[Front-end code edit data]
------
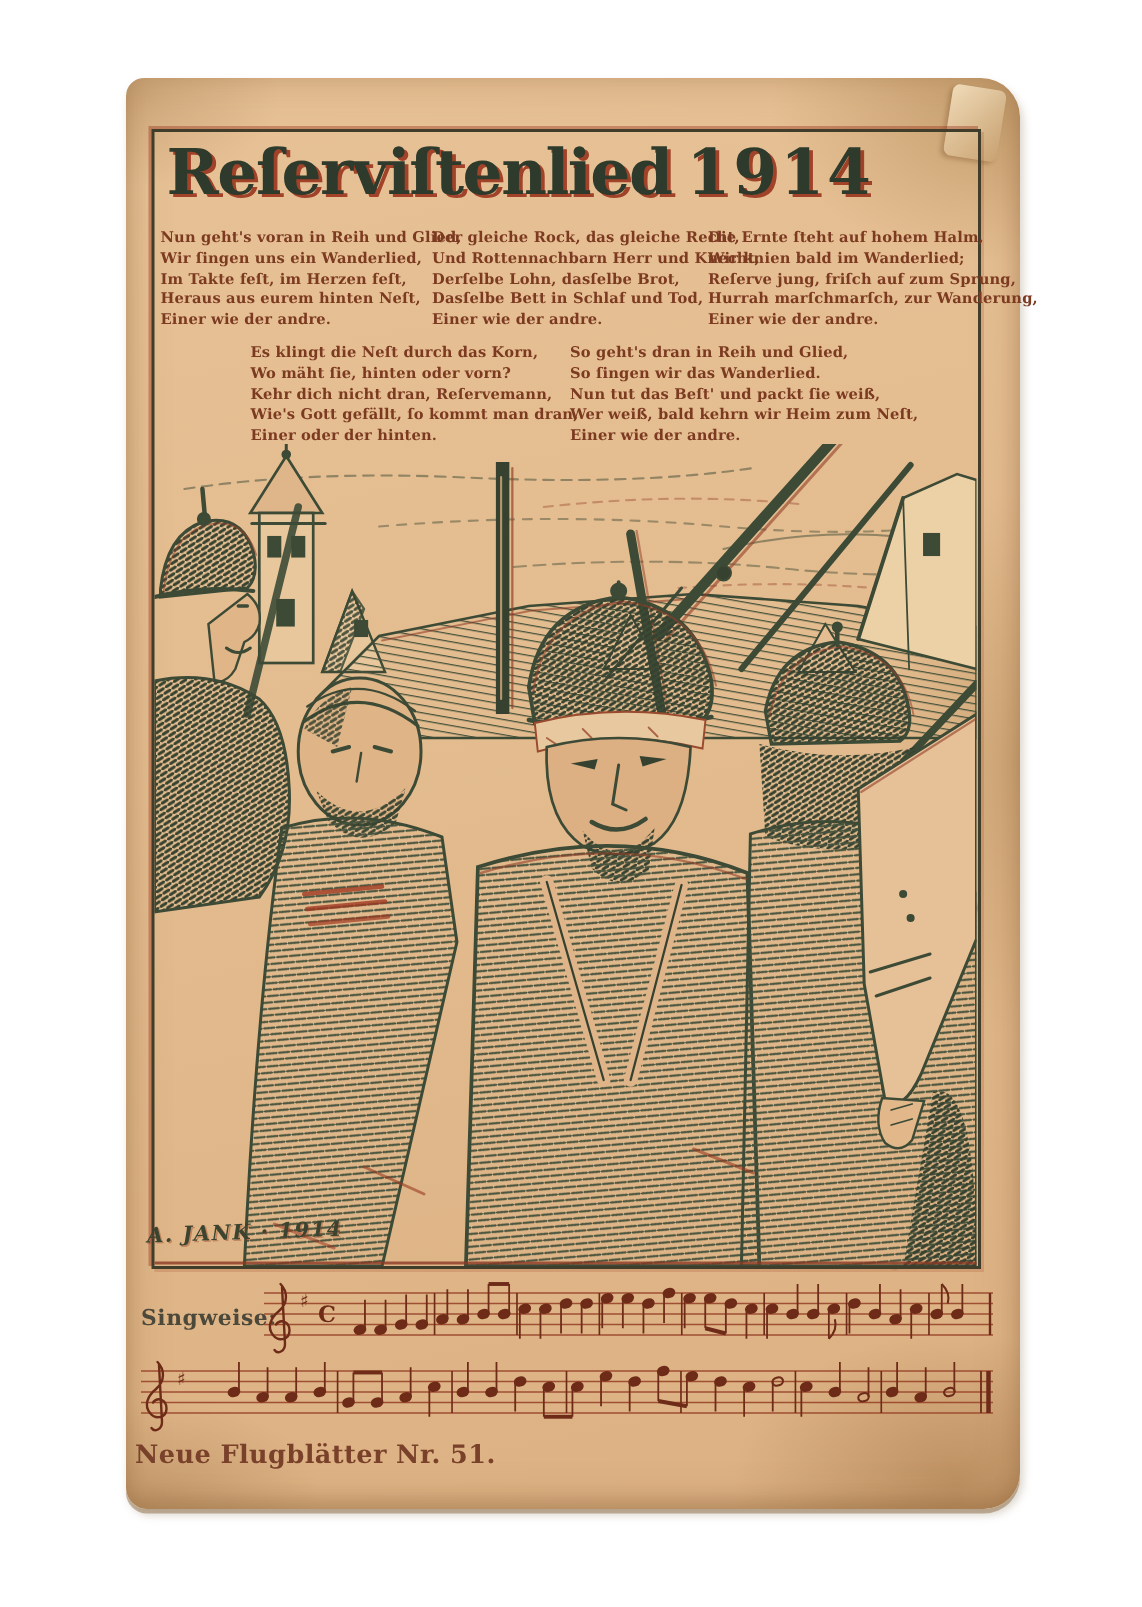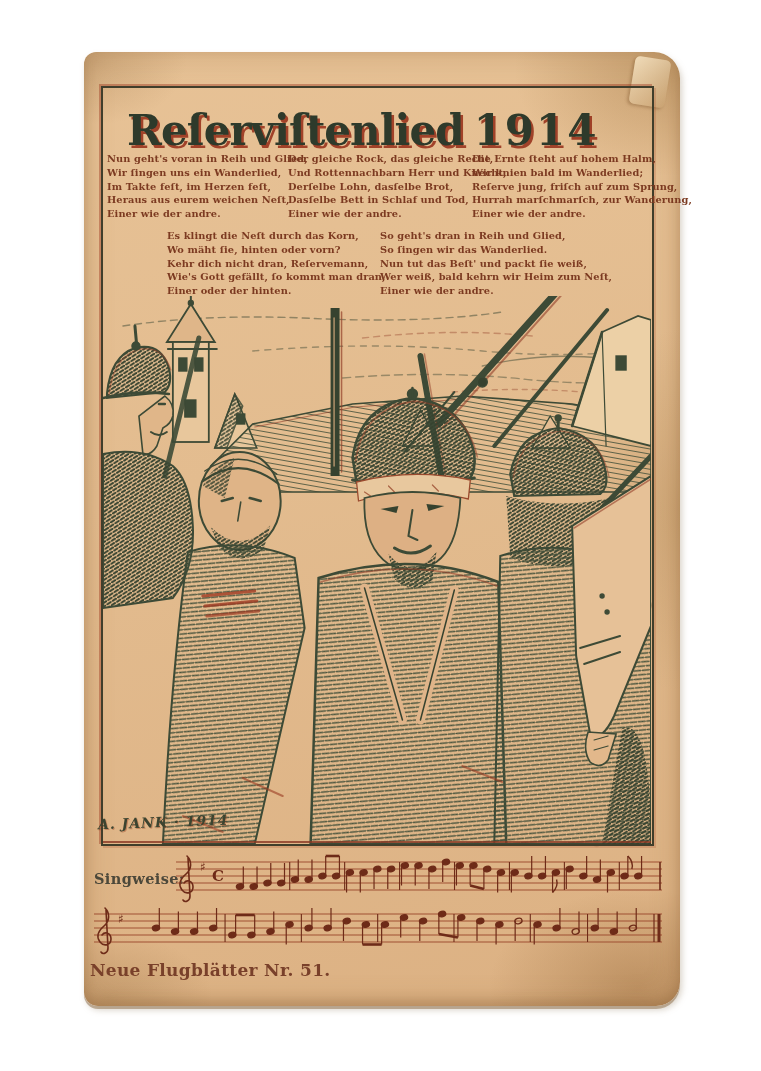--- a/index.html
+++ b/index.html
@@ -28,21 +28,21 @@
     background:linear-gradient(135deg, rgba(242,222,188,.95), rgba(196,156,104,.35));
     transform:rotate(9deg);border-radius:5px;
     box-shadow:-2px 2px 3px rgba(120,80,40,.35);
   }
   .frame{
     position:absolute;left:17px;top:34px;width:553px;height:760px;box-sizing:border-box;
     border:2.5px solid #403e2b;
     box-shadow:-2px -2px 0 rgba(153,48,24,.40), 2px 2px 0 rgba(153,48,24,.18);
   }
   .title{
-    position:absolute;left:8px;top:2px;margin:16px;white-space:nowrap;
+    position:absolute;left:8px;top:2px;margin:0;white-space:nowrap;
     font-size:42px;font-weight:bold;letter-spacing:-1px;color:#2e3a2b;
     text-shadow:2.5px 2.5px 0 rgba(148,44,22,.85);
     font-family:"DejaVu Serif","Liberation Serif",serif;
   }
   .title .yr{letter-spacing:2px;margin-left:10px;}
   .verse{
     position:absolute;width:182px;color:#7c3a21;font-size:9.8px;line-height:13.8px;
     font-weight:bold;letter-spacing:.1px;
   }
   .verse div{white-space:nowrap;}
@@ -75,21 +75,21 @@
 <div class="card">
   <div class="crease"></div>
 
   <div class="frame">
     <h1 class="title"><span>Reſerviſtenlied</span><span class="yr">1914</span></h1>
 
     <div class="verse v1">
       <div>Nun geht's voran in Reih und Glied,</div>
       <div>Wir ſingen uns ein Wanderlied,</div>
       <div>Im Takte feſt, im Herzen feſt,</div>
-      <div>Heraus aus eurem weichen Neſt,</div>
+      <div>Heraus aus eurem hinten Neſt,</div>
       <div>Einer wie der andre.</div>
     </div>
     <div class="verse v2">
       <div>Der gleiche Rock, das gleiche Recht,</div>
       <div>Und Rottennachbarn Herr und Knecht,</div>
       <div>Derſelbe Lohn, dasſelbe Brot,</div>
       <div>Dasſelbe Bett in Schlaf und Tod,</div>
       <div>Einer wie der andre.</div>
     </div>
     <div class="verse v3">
------
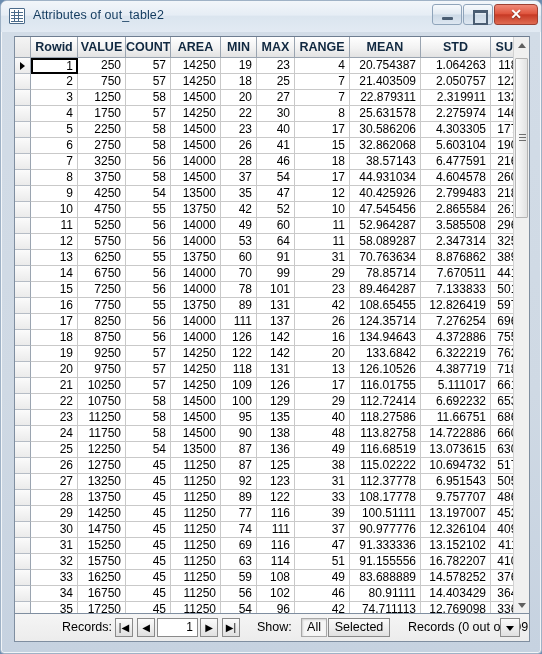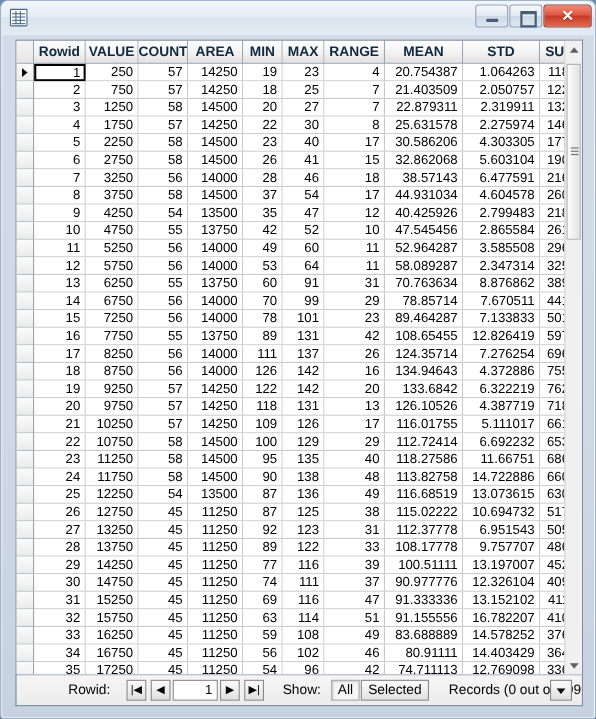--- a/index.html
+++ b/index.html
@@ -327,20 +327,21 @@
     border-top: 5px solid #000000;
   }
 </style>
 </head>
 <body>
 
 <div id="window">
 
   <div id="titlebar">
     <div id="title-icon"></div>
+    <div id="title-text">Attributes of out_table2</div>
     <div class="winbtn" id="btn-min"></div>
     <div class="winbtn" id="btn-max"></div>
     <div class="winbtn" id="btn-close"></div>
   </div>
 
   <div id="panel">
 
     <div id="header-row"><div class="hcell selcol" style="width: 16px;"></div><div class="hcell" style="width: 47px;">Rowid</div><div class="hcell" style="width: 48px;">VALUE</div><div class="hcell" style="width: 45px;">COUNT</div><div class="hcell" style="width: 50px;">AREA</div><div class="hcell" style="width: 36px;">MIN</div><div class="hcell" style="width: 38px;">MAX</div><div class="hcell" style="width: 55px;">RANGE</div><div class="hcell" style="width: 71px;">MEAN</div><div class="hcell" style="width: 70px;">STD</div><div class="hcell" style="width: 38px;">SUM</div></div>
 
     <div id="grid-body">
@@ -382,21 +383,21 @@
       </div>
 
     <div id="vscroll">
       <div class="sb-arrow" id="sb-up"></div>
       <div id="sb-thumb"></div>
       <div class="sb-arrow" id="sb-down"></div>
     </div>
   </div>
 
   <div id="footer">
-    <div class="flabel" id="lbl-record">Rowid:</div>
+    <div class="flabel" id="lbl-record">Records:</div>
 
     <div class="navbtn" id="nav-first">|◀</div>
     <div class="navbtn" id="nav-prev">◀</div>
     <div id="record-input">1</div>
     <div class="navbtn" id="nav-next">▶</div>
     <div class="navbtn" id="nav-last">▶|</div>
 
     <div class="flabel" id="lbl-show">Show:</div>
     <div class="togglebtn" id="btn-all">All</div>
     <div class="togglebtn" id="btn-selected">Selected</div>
------
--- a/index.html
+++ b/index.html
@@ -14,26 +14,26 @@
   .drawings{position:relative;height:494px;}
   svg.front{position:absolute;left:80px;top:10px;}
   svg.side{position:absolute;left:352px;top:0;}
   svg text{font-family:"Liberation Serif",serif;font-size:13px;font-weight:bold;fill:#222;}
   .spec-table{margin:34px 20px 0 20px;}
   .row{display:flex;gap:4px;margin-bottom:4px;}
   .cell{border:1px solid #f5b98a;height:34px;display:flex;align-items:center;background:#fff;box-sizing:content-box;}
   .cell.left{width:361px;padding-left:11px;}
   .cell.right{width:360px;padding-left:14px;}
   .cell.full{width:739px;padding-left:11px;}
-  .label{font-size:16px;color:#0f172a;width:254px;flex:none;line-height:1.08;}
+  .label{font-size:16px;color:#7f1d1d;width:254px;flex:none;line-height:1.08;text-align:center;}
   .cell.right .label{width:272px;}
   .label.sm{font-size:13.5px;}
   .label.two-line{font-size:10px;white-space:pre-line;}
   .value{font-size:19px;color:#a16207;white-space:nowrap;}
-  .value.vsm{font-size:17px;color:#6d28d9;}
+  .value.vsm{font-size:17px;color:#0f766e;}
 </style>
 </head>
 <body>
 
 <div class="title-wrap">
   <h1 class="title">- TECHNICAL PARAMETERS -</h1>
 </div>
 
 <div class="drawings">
------
__WHAT TO DO__.
In the records above, find each line with the word "Heraus" and copy it.

__RESPONSE TO THIS EXERCISE__.
-      <div>Heraus aus eurem weichen Neſt,</div>
+      <div>Heraus aus eurem hinten Neſt,</div>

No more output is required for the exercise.